What you are asked to do:
The following data needs to be repeated exactly, with all images excluded.

Input data:
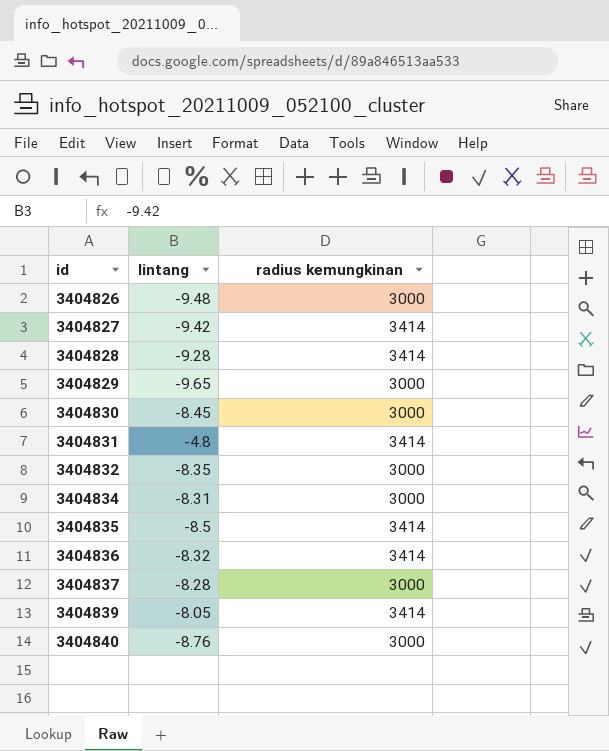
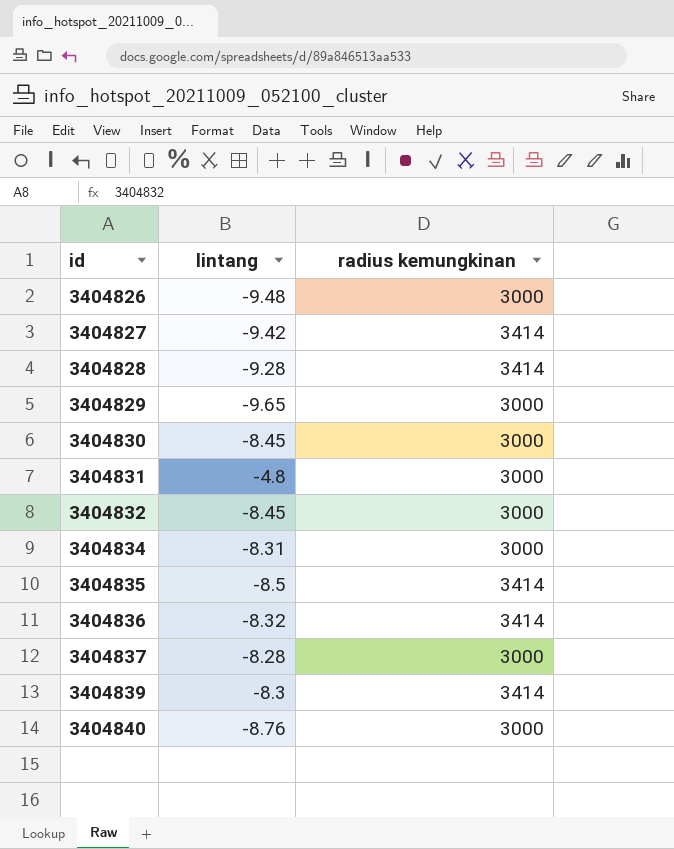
3404831 | radius kemungkinan: 3414 -> 3000
3404832 | lintang: -8.35 -> -8.45
3404839 | lintang: -8.05 -> -8.3

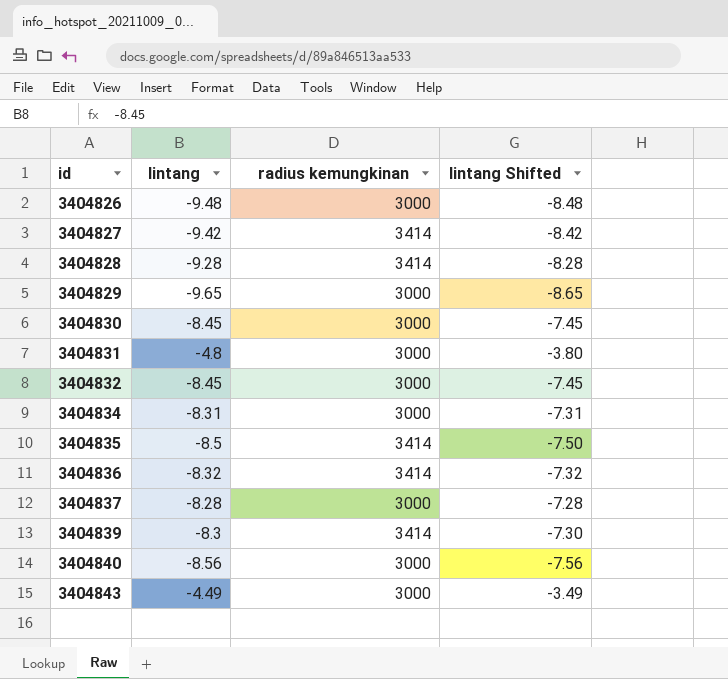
column lintang Shifted | formula: none -> [lintang] + 1
3404840 | lintang: -8.76 -> -8.56
row 3404843: none -> -4.49 | 3000 | -3.49

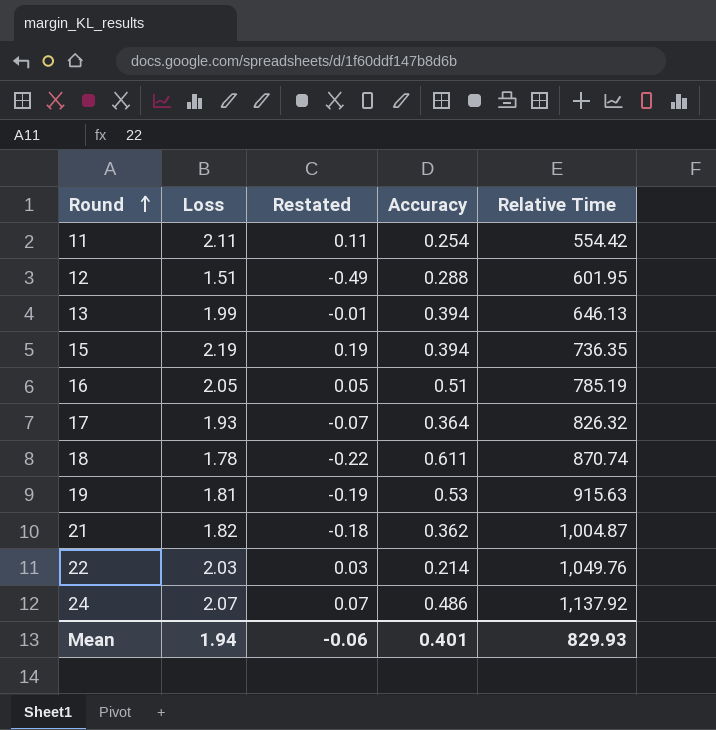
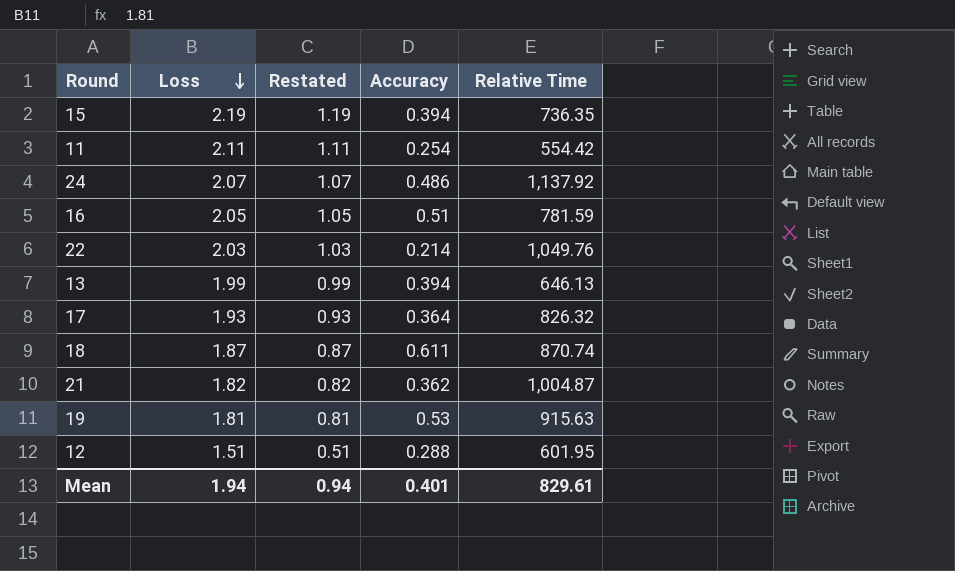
row order: Round ascending -> Loss descending
column Restated | formula: [Loss] - 2 -> [Loss] - 1
16 | Relative Time: 785.19 -> 781.59
18 | Loss: 1.78 -> 1.87
Mean | Restated: -0.06 -> 0.94
Mean | Relative Time: 829.93 -> 829.61

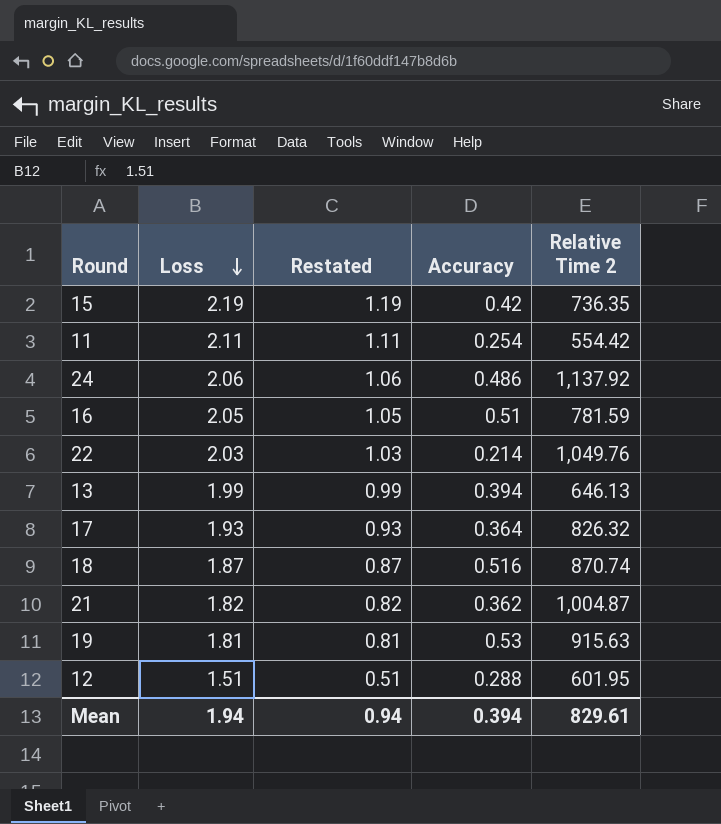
column name: Relative Time -> Relative Time 2
15 | Accuracy: 0.394 -> 0.42
24 | Loss: 2.07 -> 2.06
24 | Restated: 1.07 -> 1.06
18 | Accuracy: 0.611 -> 0.516
Mean | Accuracy: 0.401 -> 0.394

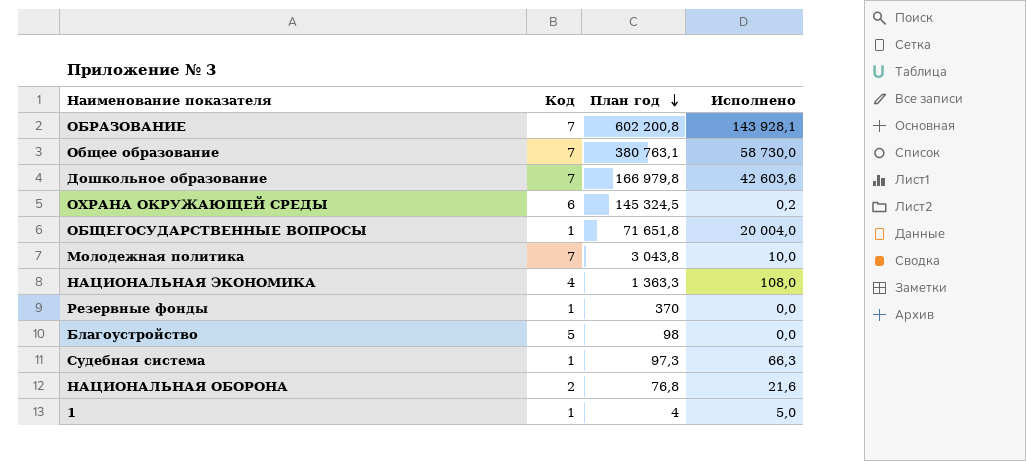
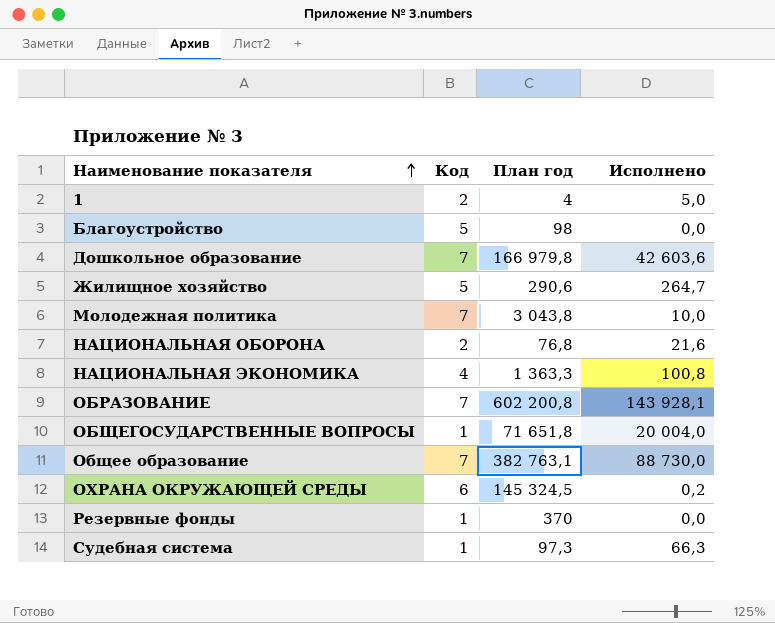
row order: План год descending -> Наименование показателя ascending
1 | Код: 1 -> 2
row Жилищное хозяйство: none -> 5 | 290,6 | 264,7
НАЦИОНАЛЬНАЯ ЭКОНОМИКА | Исполнено: 108,0 -> 100,8
Общее образование | План год: 380 763,1 -> 382 763,1
Общее образование | Исполнено: 58 730,0 -> 88 730,0

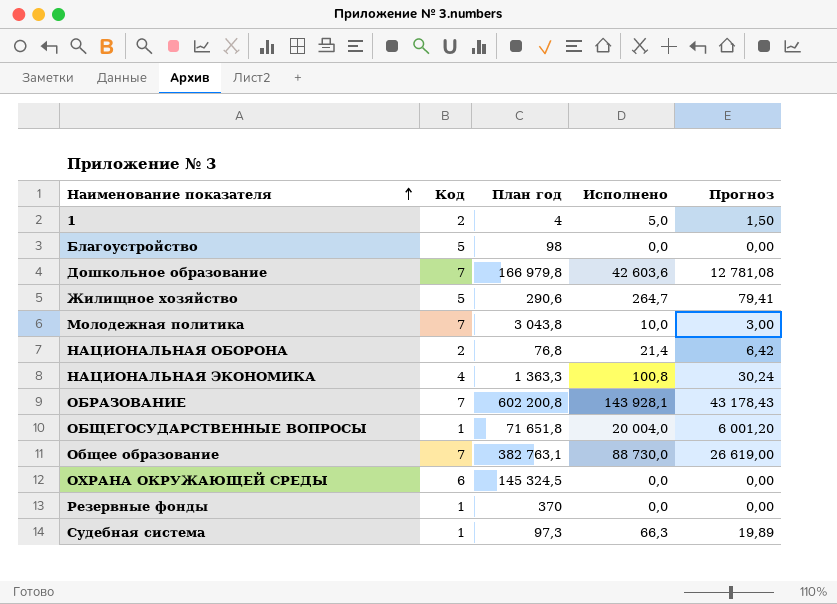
column Прогноз | formula: none -> [Исполнено] * 0,3
НАЦИОНАЛЬНАЯ ОБОРОНА | Исполнено: 21,6 -> 21,4
ОХРАНА ОКРУЖАЮЩЕЙ СРЕДЫ | Исполнено: 0,2 -> 0,0

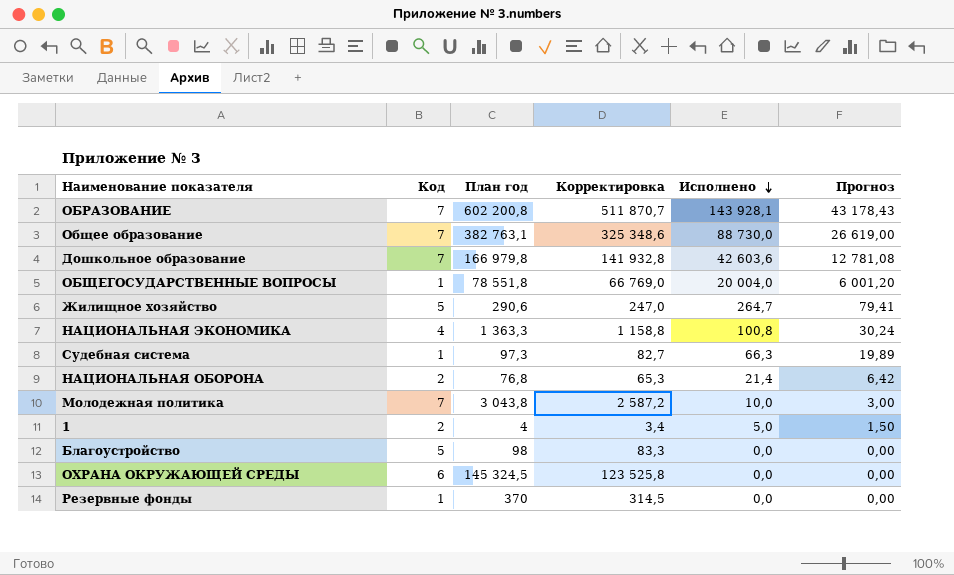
row order: Наименование показателя ascending -> Исполнено descending
column Корректировка | formula: none -> [План год] * 0,85
ОБЩЕГОСУДАРСТВЕННЫЕ ВОПРОСЫ | План год: 71 651,8 -> 78 551,8

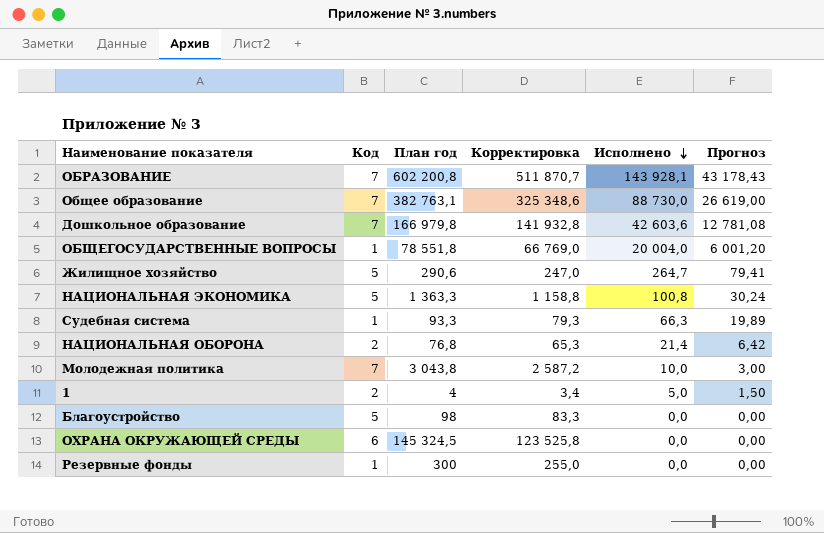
НАЦИОНАЛЬНАЯ ЭКОНОМИКА | Код: 4 -> 5
Судебная система | План год: 97,3 -> 93,3
Судебная система | Корректировка: 82,7 -> 79,3
Резервные фонды | План год: 370 -> 300
Резервные фонды | Корректировка: 314,5 -> 255,0

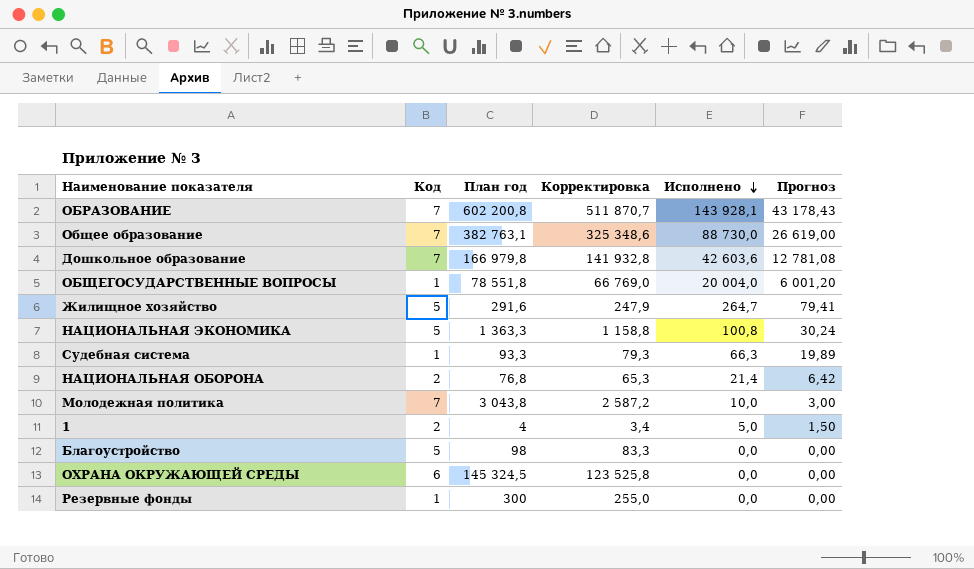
Жилищное хозяйство | План год: 290,6 -> 291,6
Жилищное хозяйство | Корректировка: 247,0 -> 247,9

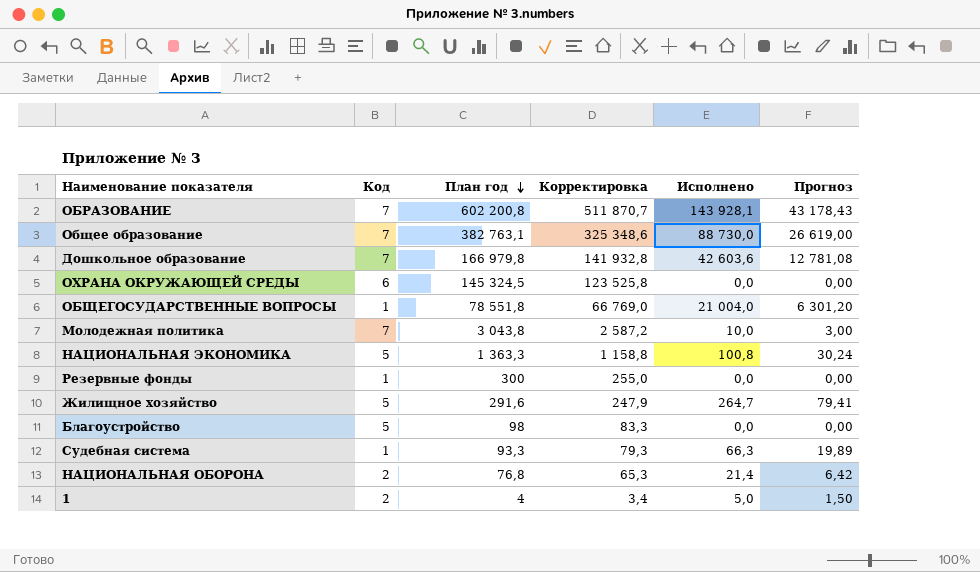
row order: Исполнено descending -> План год descending
ОБЩЕГОСУДАРСТВЕННЫЕ ВОПРОСЫ | Исполнено: 20 004,0 -> 21 004,0
ОБЩЕГОСУДАРСТВЕННЫЕ ВОПРОСЫ | Прогноз: 6 001,20 -> 6 301,20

Exercise result:
3404831 | radius kemungkinan: 3414 -> 3000
3404832 | lintang: -8.35 -> -8.45
3404839 | lintang: -8.05 -> -8.3

column lintang Shifted | formula: none -> [lintang] + 1
3404840 | lintang: -8.76 -> -8.56
row 3404843: none -> -4.49 | 3000 | -3.49

row order: Round ascending -> Loss descending
column Restated | formula: [Loss] - 2 -> [Loss] - 1
16 | Relative Time: 785.19 -> 781.59
18 | Loss: 1.78 -> 1.87
Mean | Restated: -0.06 -> 0.94
Mean | Relative Time: 829.93 -> 829.61

column name: Relative Time -> Relative Time 2
15 | Accuracy: 0.394 -> 0.42
24 | Loss: 2.07 -> 2.06
24 | Restated: 1.07 -> 1.06
18 | Accuracy: 0.611 -> 0.516
Mean | Accuracy: 0.401 -> 0.394

row order: План год descending -> Наименование показателя ascending
1 | Код: 1 -> 2
row Жилищное хозяйство: none -> 5 | 290,6 | 264,7
НАЦИОНАЛЬНАЯ ЭКОНОМИКА | Исполнено: 108,0 -> 100,8
Общее образование | План год: 380 763,1 -> 382 763,1
Общее образование | Исполнено: 58 730,0 -> 88 730,0

column Прогноз | formula: none -> [Исполнено] * 0,3
НАЦИОНАЛЬНАЯ ОБОРОНА | Исполнено: 21,6 -> 21,4
ОХРАНА ОКРУЖАЮЩЕЙ СРЕДЫ | Исполнено: 0,2 -> 0,0

row order: Наименование показателя ascending -> Исполнено descending
column Корректировка | formula: none -> [План год] * 0,85
ОБЩЕГОСУДАРСТВЕННЫЕ ВОПРОСЫ | План год: 71 651,8 -> 78 551,8

НАЦИОНАЛЬНАЯ ЭКОНОМИКА | Код: 4 -> 5
Судебная система | План год: 97,3 -> 93,3
Судебная система | Корректировка: 82,7 -> 79,3
Резервные фонды | План год: 370 -> 300
Резервные фонды | Корректировка: 314,5 -> 255,0

Жилищное хозяйство | План год: 290,6 -> 291,6
Жилищное хозяйство | Корректировка: 247,0 -> 247,9

row order: Исполнено descending -> План год descending
ОБЩЕГОСУДАРСТВЕННЫЕ ВОПРОСЫ | Исполнено: 20 004,0 -> 21 004,0
ОБЩЕГОСУДАРСТВЕННЫЕ ВОПРОСЫ | Прогноз: 6 001,20 -> 6 301,20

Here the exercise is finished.